_Your goal_
How many lines of the data hold the word "Labels"? State the number and nothing else.

_Supplied entries_
* * *

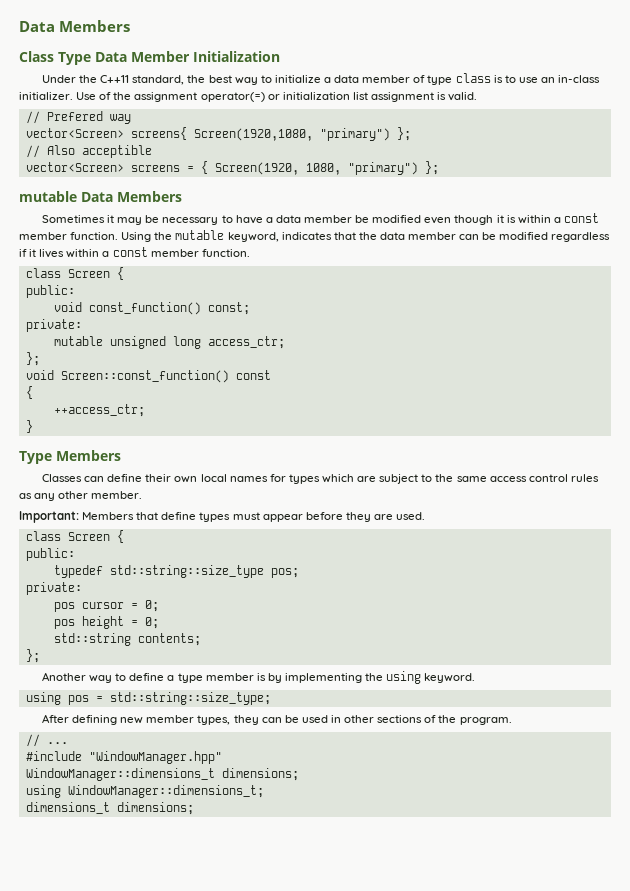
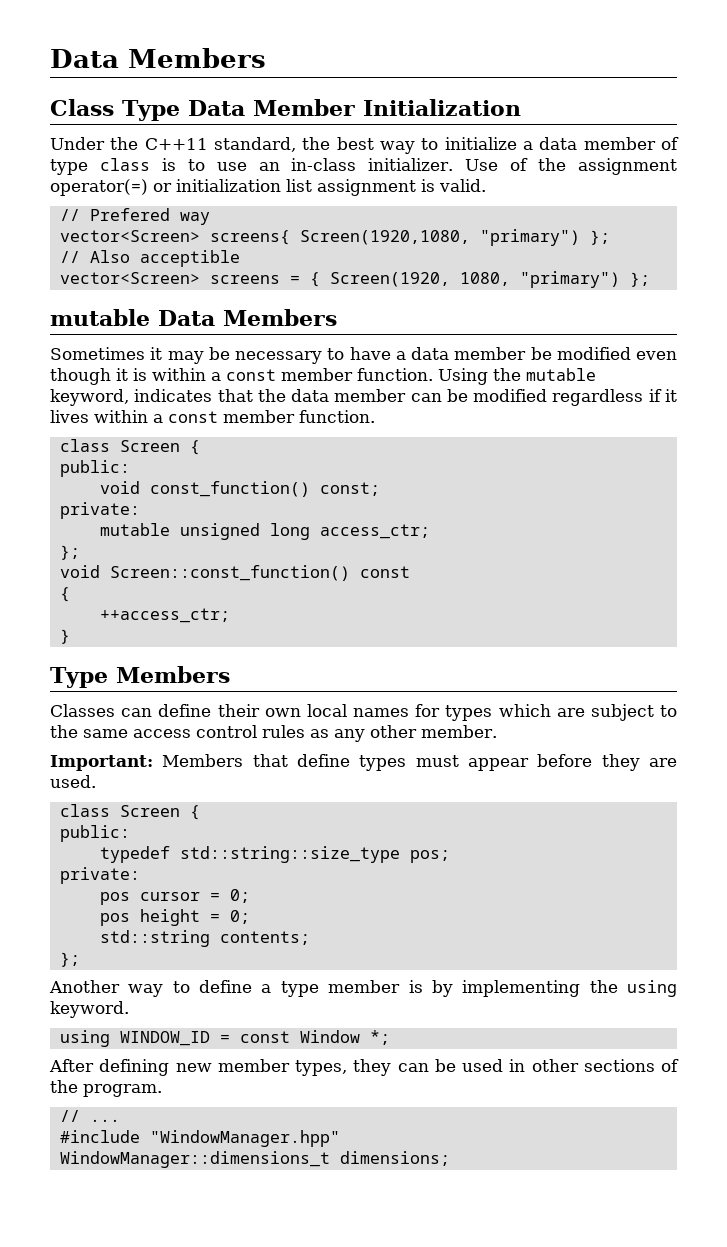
[67,692,271,705] pos = std::string::size_type; -> [119,1030,390,1046] WINDOW_ID = const Window *;
[25,785,264,798] [25,802,194,815] // using WindowManager::dimensions_t; // dimensions_t dimensions; -> (450, 1158) none

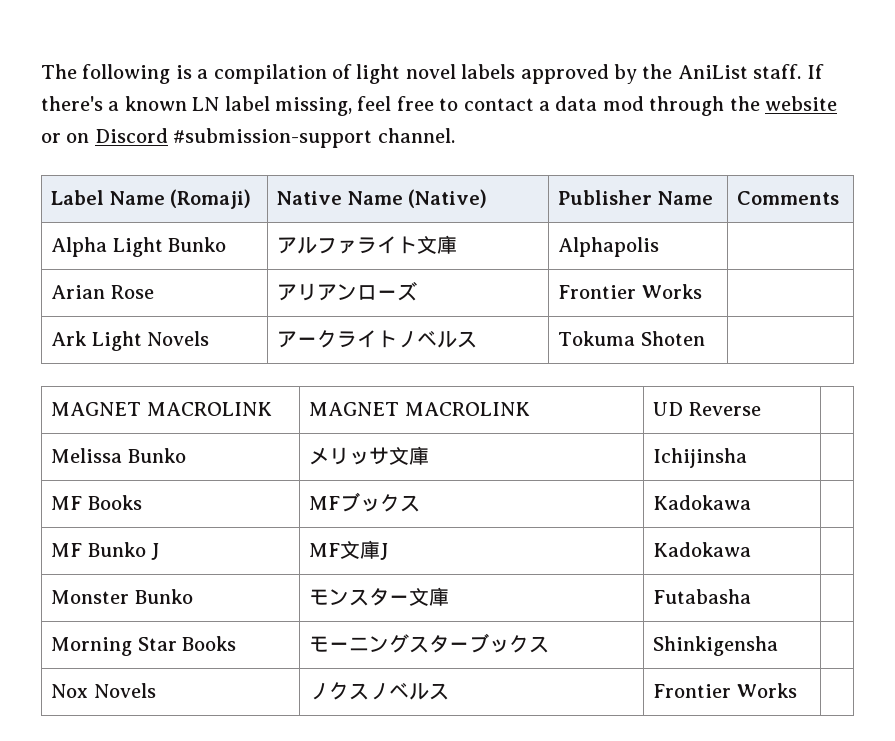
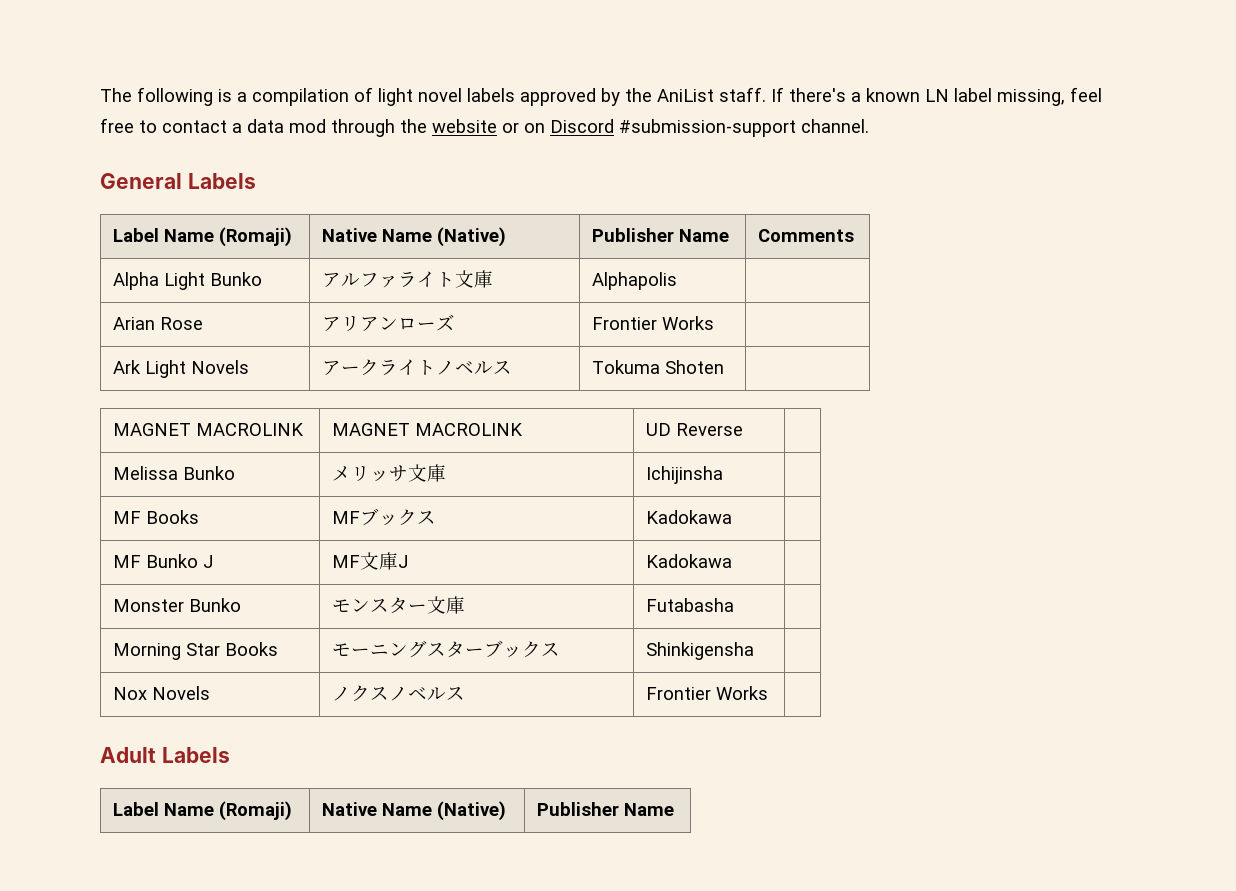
(455, 135) none -> [100,173,256,189] // General Labels
(797, 690) none -> [100,747,230,763] [113,801,293,821] [322,801,507,821] [537,802,675,816] // Adult Labels // Label Name (Romaji) | Native Name (Native) | Publisher Name

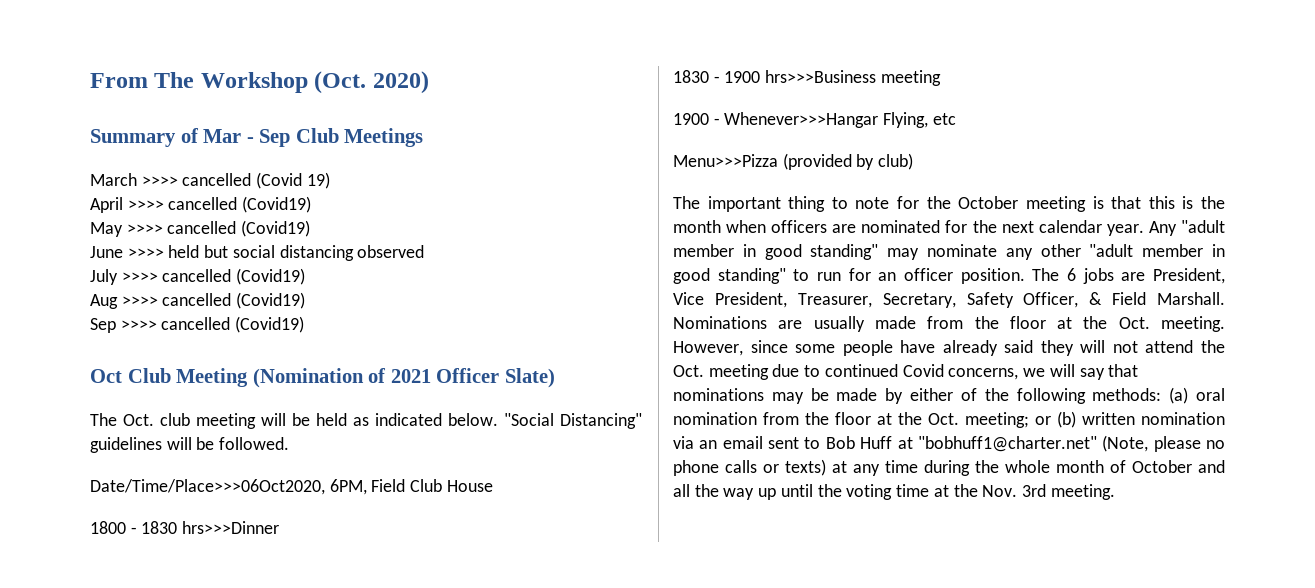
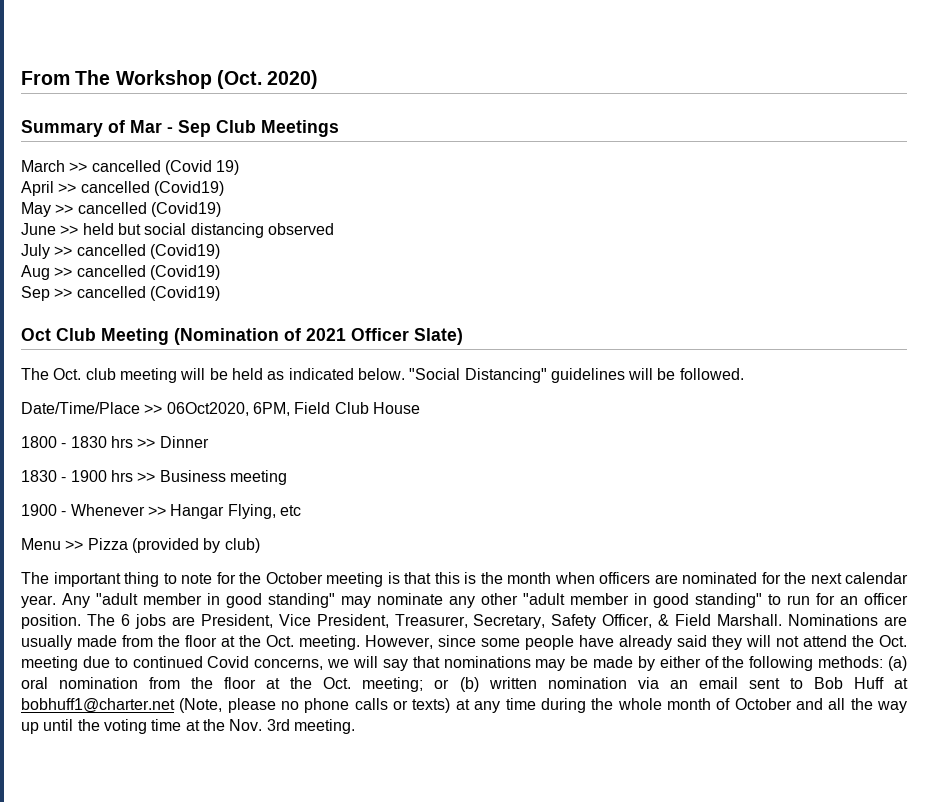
[141,176,178,186] >>>> -> [69,162,88,172] >>
[127,200,164,210] >>>> -> [58,183,77,193] >>
[126,224,163,234] >>>> -> [55,204,74,214] >>
[127,248,164,258] >>>> -> [60,225,79,235] >>
[121,272,158,282] >>>> -> [54,246,73,256] >>
[121,296,158,306] >>>> -> [54,267,73,277] >>
[120,320,157,330] >>>> -> [54,288,73,298] >>
[90,479,325,495] Date/Time/Place>>>06Oct2020, -> [21,402,249,416] Date/Time/Place >> 06Oct2020,
[182,521,280,534] hrs>>>Dinner -> [110,436,209,448] hrs >> Dinner
[765,70,877,83] hrs>>>Business -> [110,470,226,482] hrs >> Business
[724,112,879,128] Whenever>>>Hangar -> [70,504,225,519] Whenever >> Hangar
[673,154,778,167] Menu>>>Pizza -> [21,538,128,550] Menu >> Pizza
[917,436,1097,452] "bobhuff1@charter.net" -> [21,698,175,713] bobhuff1@charter.net

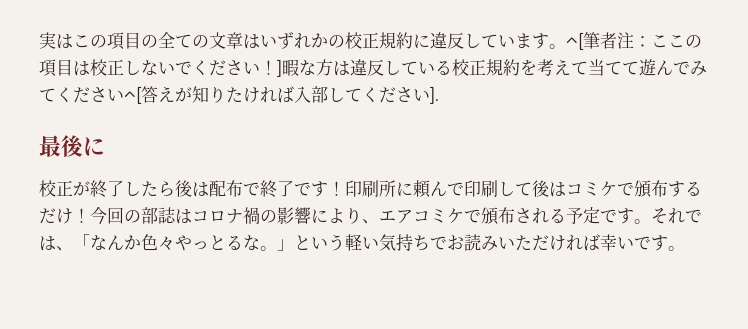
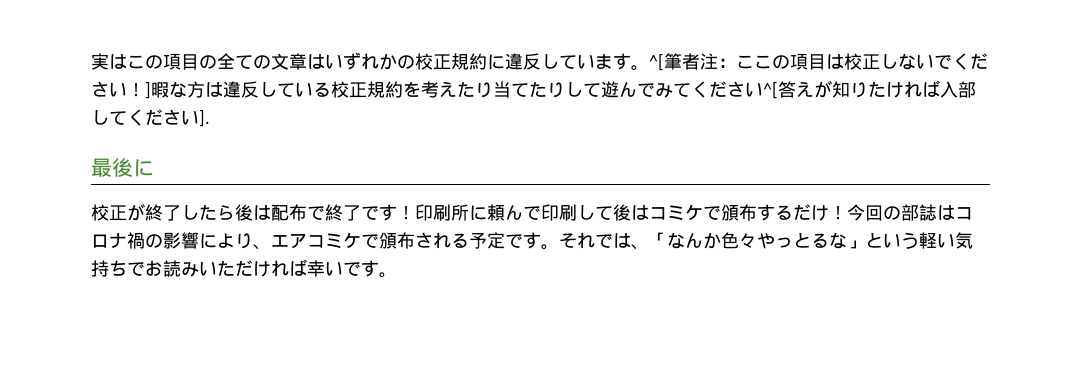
[571,59,622,76] て当て -> [457,81,583,98] たり当てたりし
[260,246,277,251] 。 -> (847, 240) none

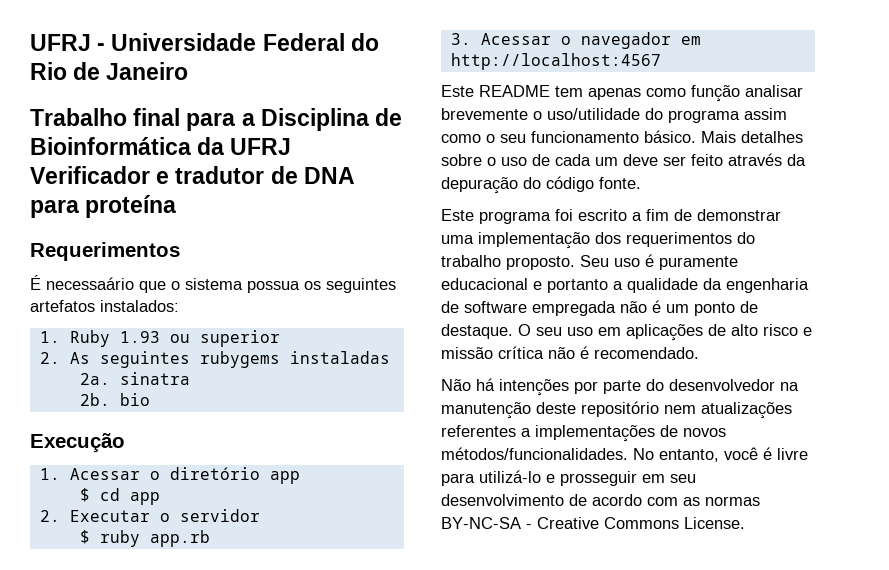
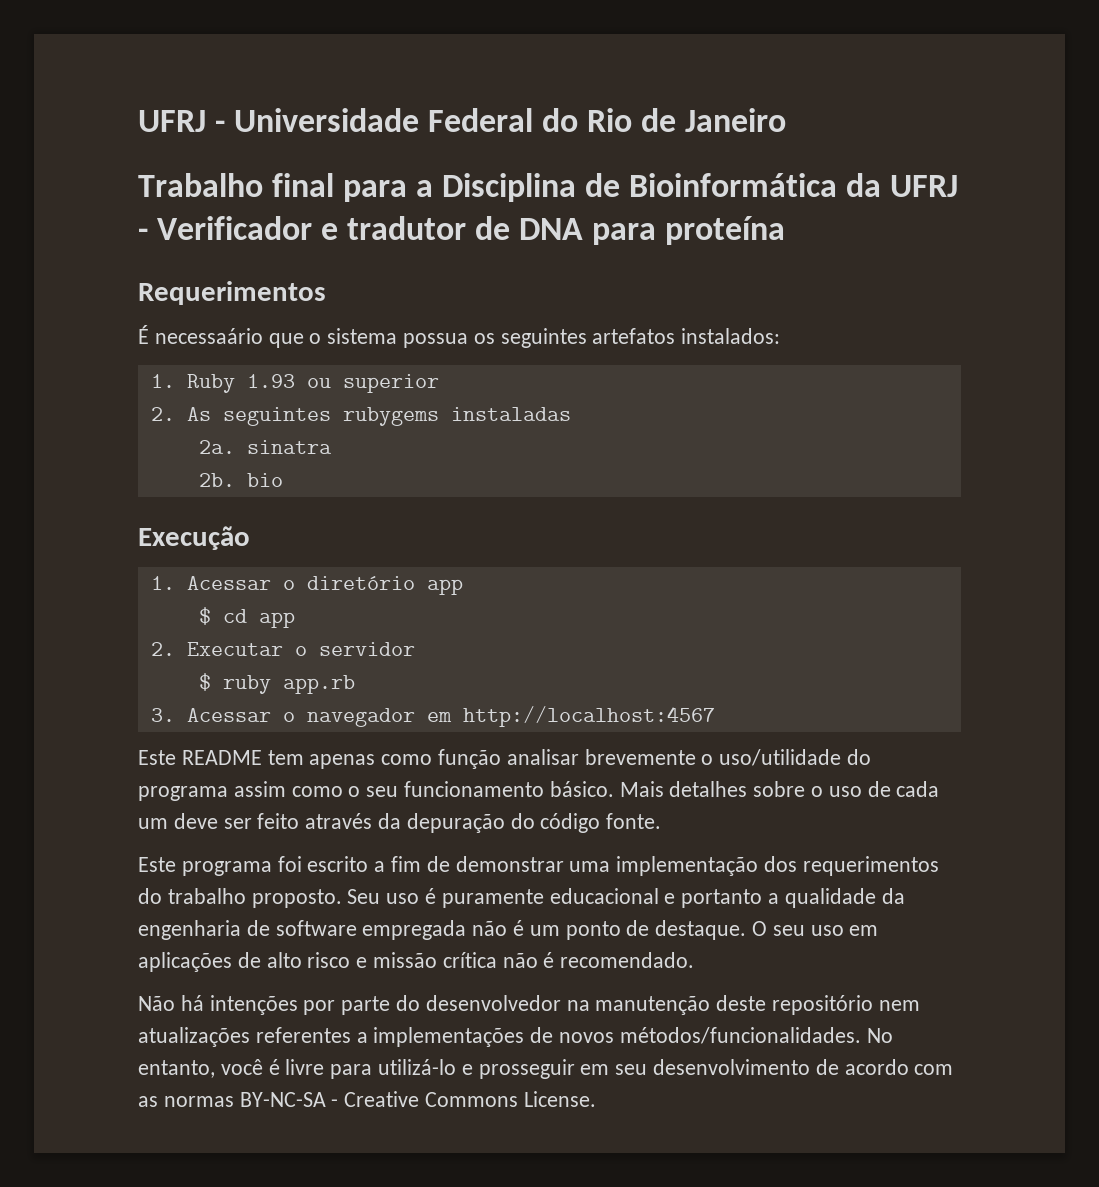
(292, 146) none -> [138,228,148,240] -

* * *

_Written solution_
2